Seduta pomeridiana per il Parma di D'Aversa. In vista del match casalingo contro la Juventus, i ducali sosterranno una sessione di allenamento alle ore 17 e rigorosamente a porte chiuse. Ciò su cui il tecnico dovrà sicuramente lavorare è la manovra offensiva, alquanto carente nelle prime due sfide di campionato. Il solo a convincere è stato infatti Roberto Inglese, che ha timbrato il tabellino all'esordio contro l'Udinese. Ora il Parma dovrà necessariamente ingranare, cercando magari di frenare una Juventus lanciatissima e davvero molto forte. Buone notizie dall'infermeria per Grassi, che ha recuperato. Piccolo affaticamento muscolare invece per Gervinho.

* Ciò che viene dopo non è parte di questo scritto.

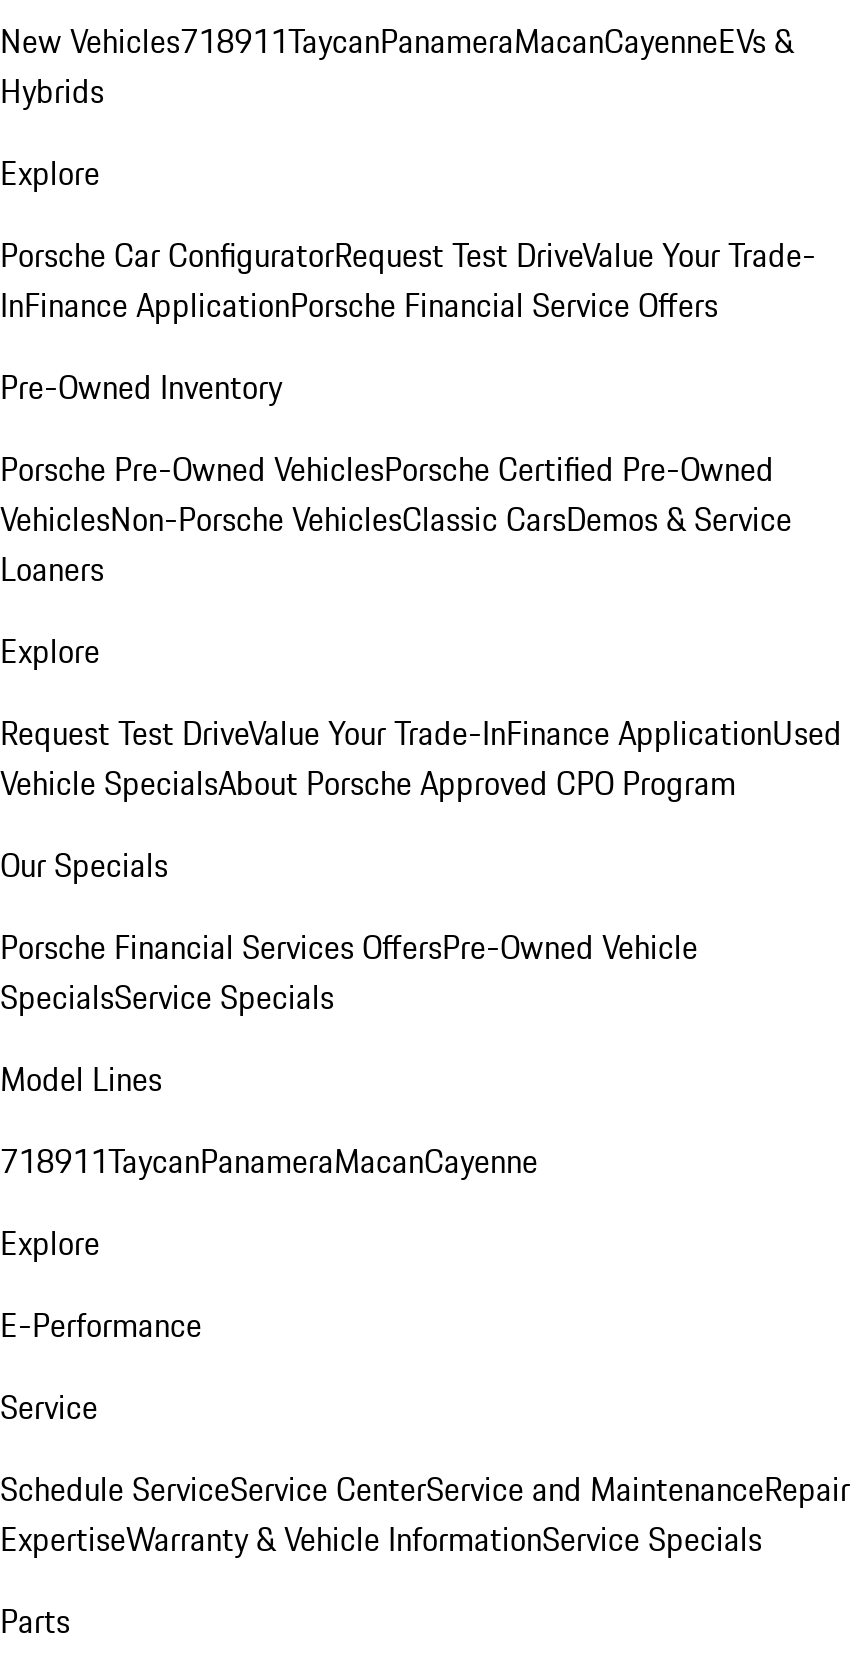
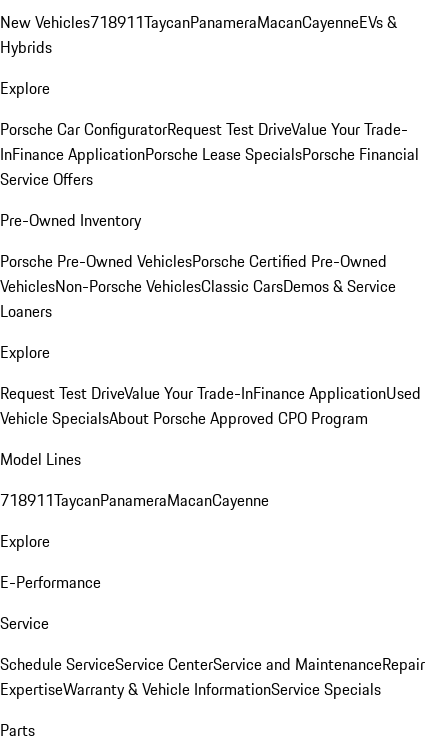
- InFinance ApplicationPorsche Financial Service Offers
+ InFinance ApplicationPorsche Lease SpecialsPorsche Financial
+ Service Offers

moved down: Pre-Owned Inventory | Porsche Pre-Owned VehiclesPorsche Certified Pre-Owned | VehiclesNon-Porsche VehiclesClassic CarsDemos & Service | Loaners | Explore | Request Test DriveValue Your Trade-InFinance ApplicationUsed | Vehicle SpecialsAbout Porsche Approved CPO Program

- Our Specials
- Porsche Financial Services OffersPre-Owned Vehicle
- SpecialsService Specials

Proprio l'agente di Alberto Grassi, Mario Giuffredi, ha parlato del suo assistito ai microfoni di Radio RMC Sport: "Fare un favore al Napoli? Entrambi giocheranno per sé stessi e per la maglia che indossano, agli azzurri non pensano. Sepe vuole dimostrare che poteva essere un portiere da Napoli, mentre Grassi vuole dimostrare che potrà essere un titolare nella squadra del futuro dei partenopei". 

Secondo le ultime di formazione, D'Aversa dovrebbe confermare il 4-3-3, con qualche dubbio in avanti viste le non perfette condizioni di Gervinho. Ai lati di Roberto Inglese, dovrebbero comunque agire Di Gaudio e Da Cruz. Davanti al portiere Sepe, la retroguardia difensiva sarà probabilmente formata da Iacoponi, Bruno Alves, Gagliolo e Gobbi, in ballottaggio con Dimarco. Chiavi del centrocampo affidate a Stulac, con Grassi e Rigoni ai lati. Quest'ultimo, però, si giocherà una maglia con Barillà.

Intervistato da Numero Diez, il grande ex tecnico ducale Nevio Scala ha parlato proprio della sfida: "Il Tardini sarà pieno, come tutti gli stadi italiani quest’anno. Questa è stata la mossa geniale della Juventus. Io mi auguro che i tifosi del Parma si divertano, come si divertivano quando c’eravamo noi o quando si davano battaglia con la Juventus di Lippi. Era un altro calcio, era un altro periodo ed è un calcio del quale mi sono un po’ allontanato" ha concluso Scala.